Was wäre, wenn eine Partei mit “vernünftigen” Ansichten, beispielsweise die AfD, jene 70% erreichen würde? Da tritt etwas auf, was gerne als “normative Kraft des Faktischen” bezeichnet wird: Es geht nicht, weil jeder will, daß es nicht geht. Die internationalen Verträge binden Deutschland. NATO, EUdSSR, Euro – nichts wäre mal eben so locker aufzulesen. Ausländer raus? Geht nur mit Gewalt, und dann dürfte sich jemand daran erinnern, daß der Zweite Weltkrieg nur mit einem Waffenstillstand unterbrochen wurde, daß kein Friedensvertrag existiert. Die Bundeswehr kann uns nicht schützen.

Jenseits dieser 70%-Utopie sieht die Sache so aus: Eine evolutionäre Lösung der deutschen Probleme ist nicht möglich. Keine Regierung käme gegen den Beamtenfilz an, der gegen sie arbeiten wird. Viel zu viele Leute haben sich mit der totalen Merkel-Republik abgefunden. Nur ein Zusammenbruch würde den Lauf der Dinge ändern, und auf diesen Zusammenbruch treiben wir unaufhaltsam zu. Die Spaltpilze, seien es Egomanen, Naivlinge oder trojanische Pferde, mögen die kleinen Parteien ruinieren, doch die kleinen Parteien hätten keinerlei Chance, wirkliche Änderungen zu bewirken.

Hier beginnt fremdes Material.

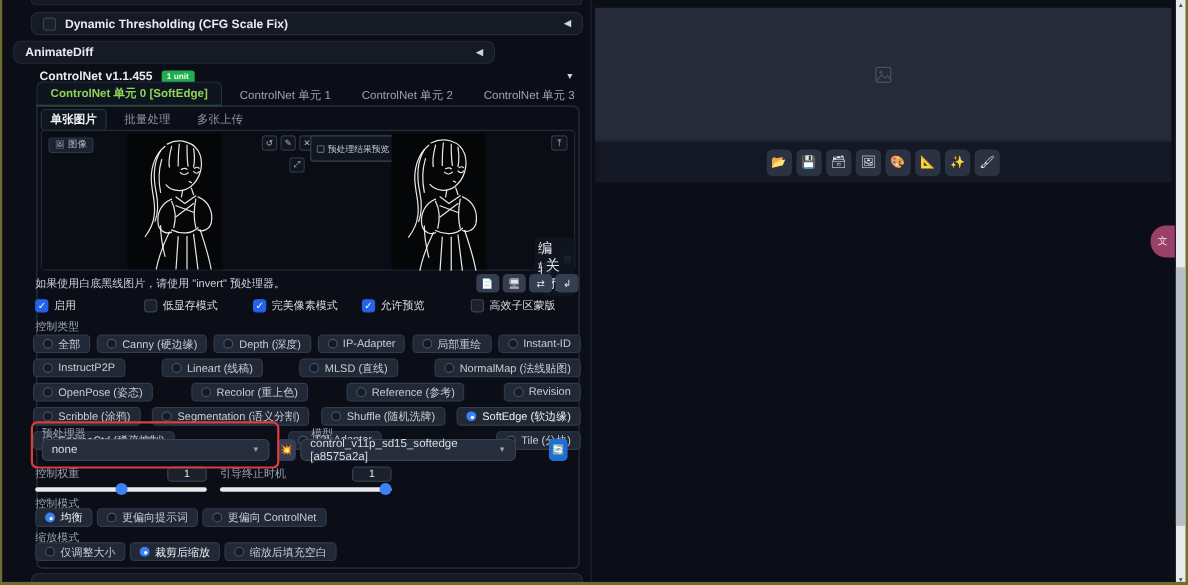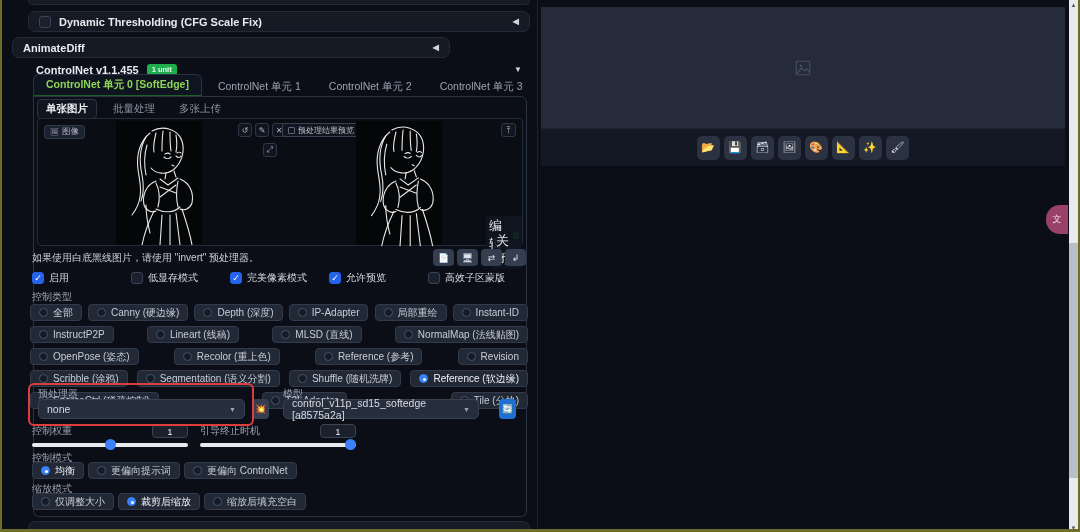"预处理结果预览" .preview-chip { height: 14px -> 24px }
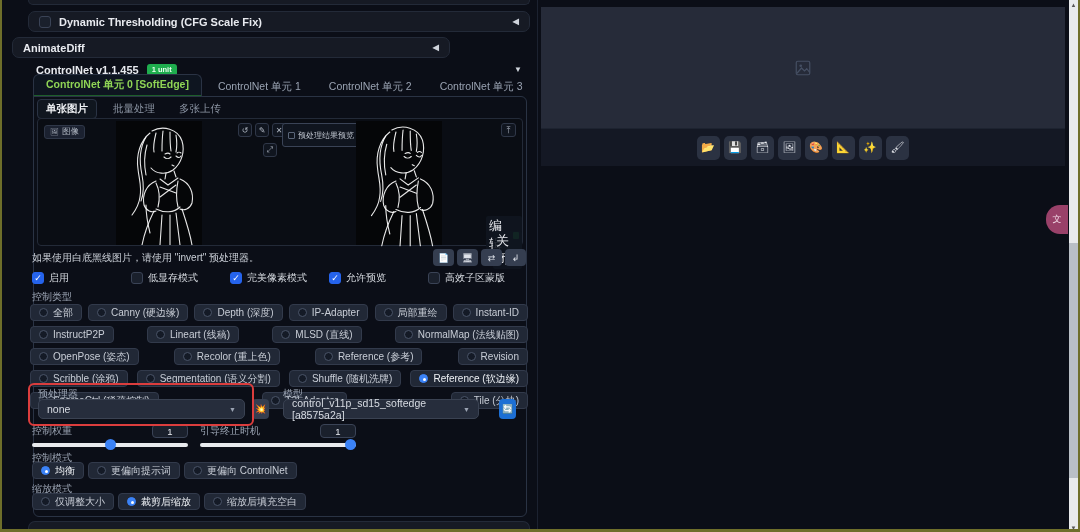"Reference (软边缘)" span { text: Reference -> SoftEdge }
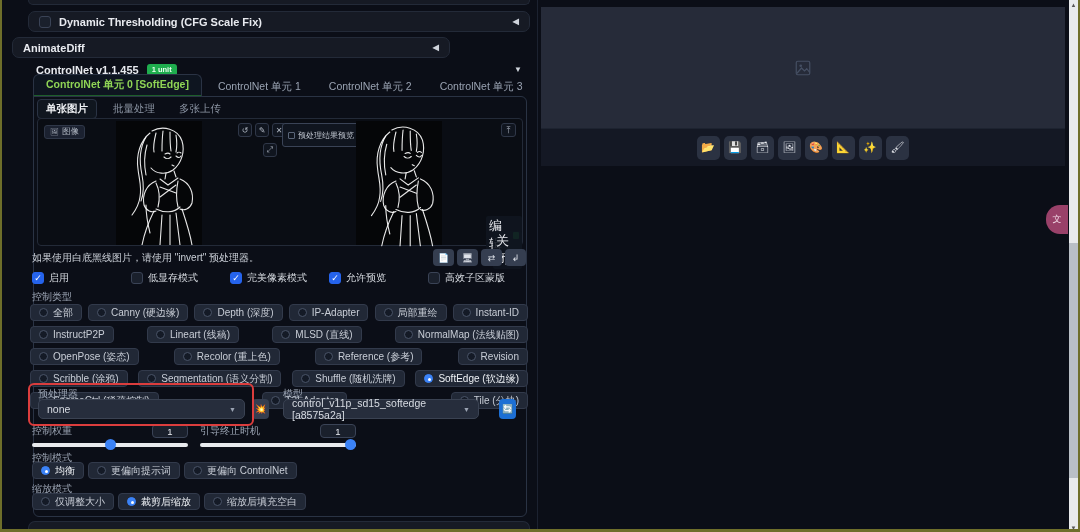"control_v11p_sd15_softedge [a8575a2a]" div.abs { left: 283px -> 273px }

Wir haben das an der NPD gesehen, die in den Parlamenten gegen eine massive Mauer der Sozialistischen Einheitsparteien nicht angekommen ist. Die NPD hat gelegentlich Anträge eingebracht, die wortwörtlich bei der CDU abgeschrieben waren. Diese Anträge wurden alle abgeschmettert, mit den geschlossen abgegebenen Stimmen der CDU.

Ja, wir können uns aufregen, über Meuthereien und sonstige Spielchen. Mehr als aufregen geht jedoch nicht, das Meinungskartell aus Wahrheitsmedien und Dummschafen sorgt dafür, daß sich nichts ändert, bis zu dem Zeitpunkt, an dem es zu spät ist und sich alles ändern muß. Da hilft leider nur Geduld – und die Gewißheit, daß die Dummschafe zur Schlachtbank geführt werden.